- What needs to be done:
Locate every line in the records below that holds the word "style" and return each one.

─── Recorded information

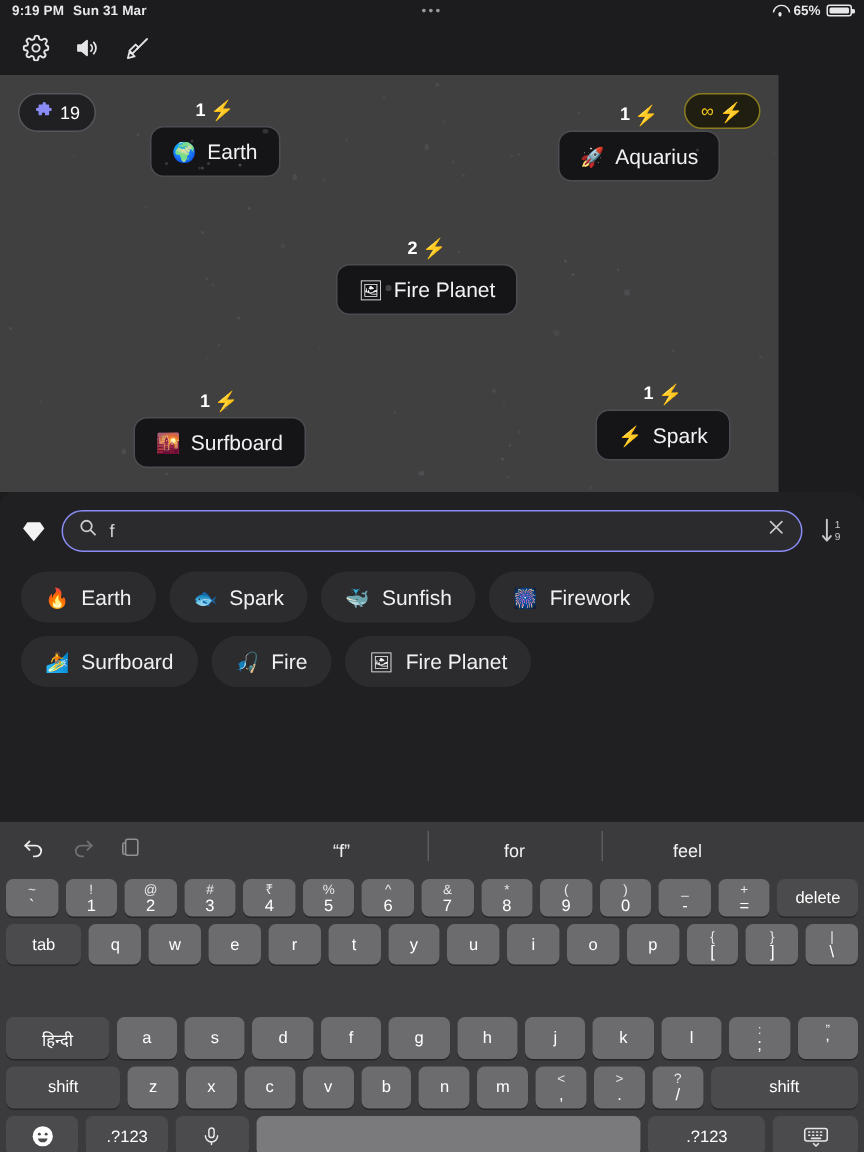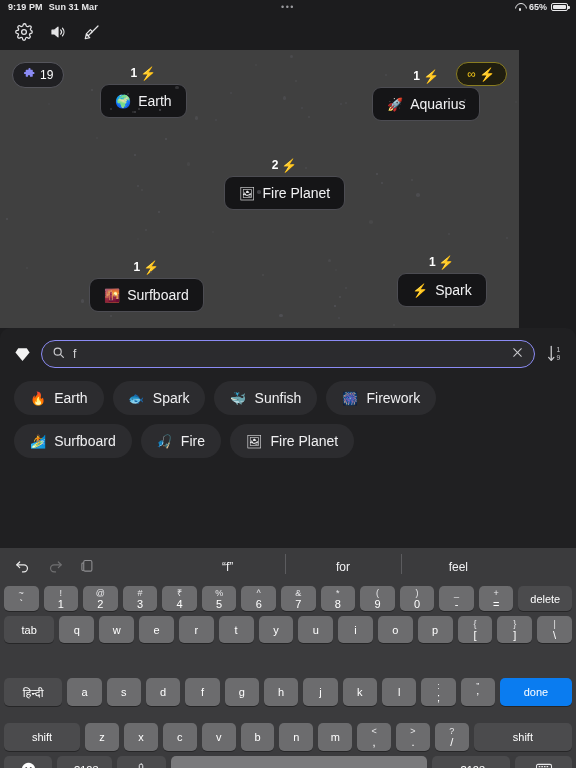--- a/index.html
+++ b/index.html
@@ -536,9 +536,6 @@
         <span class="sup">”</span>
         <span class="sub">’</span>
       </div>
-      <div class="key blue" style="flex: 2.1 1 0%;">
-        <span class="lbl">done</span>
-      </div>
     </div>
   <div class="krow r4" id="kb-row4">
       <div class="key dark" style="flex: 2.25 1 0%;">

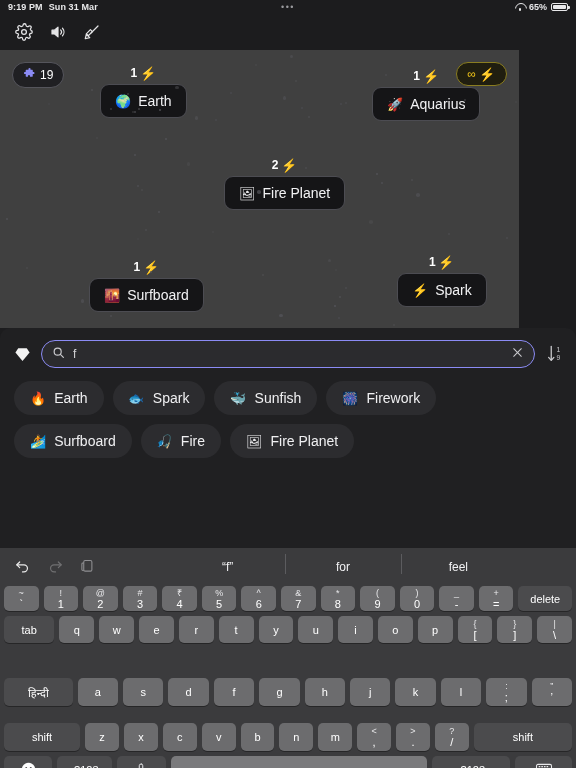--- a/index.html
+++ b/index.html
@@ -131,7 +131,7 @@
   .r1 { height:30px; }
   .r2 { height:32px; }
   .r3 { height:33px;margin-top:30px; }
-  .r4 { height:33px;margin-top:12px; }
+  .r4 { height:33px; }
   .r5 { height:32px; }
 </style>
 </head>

──────

- Answer to this problem:
-      <div class="key blue" style="flex: 2.1 1 0%;">
       <div class="key dark" style="flex: 2.25 1 0%;">
 </style>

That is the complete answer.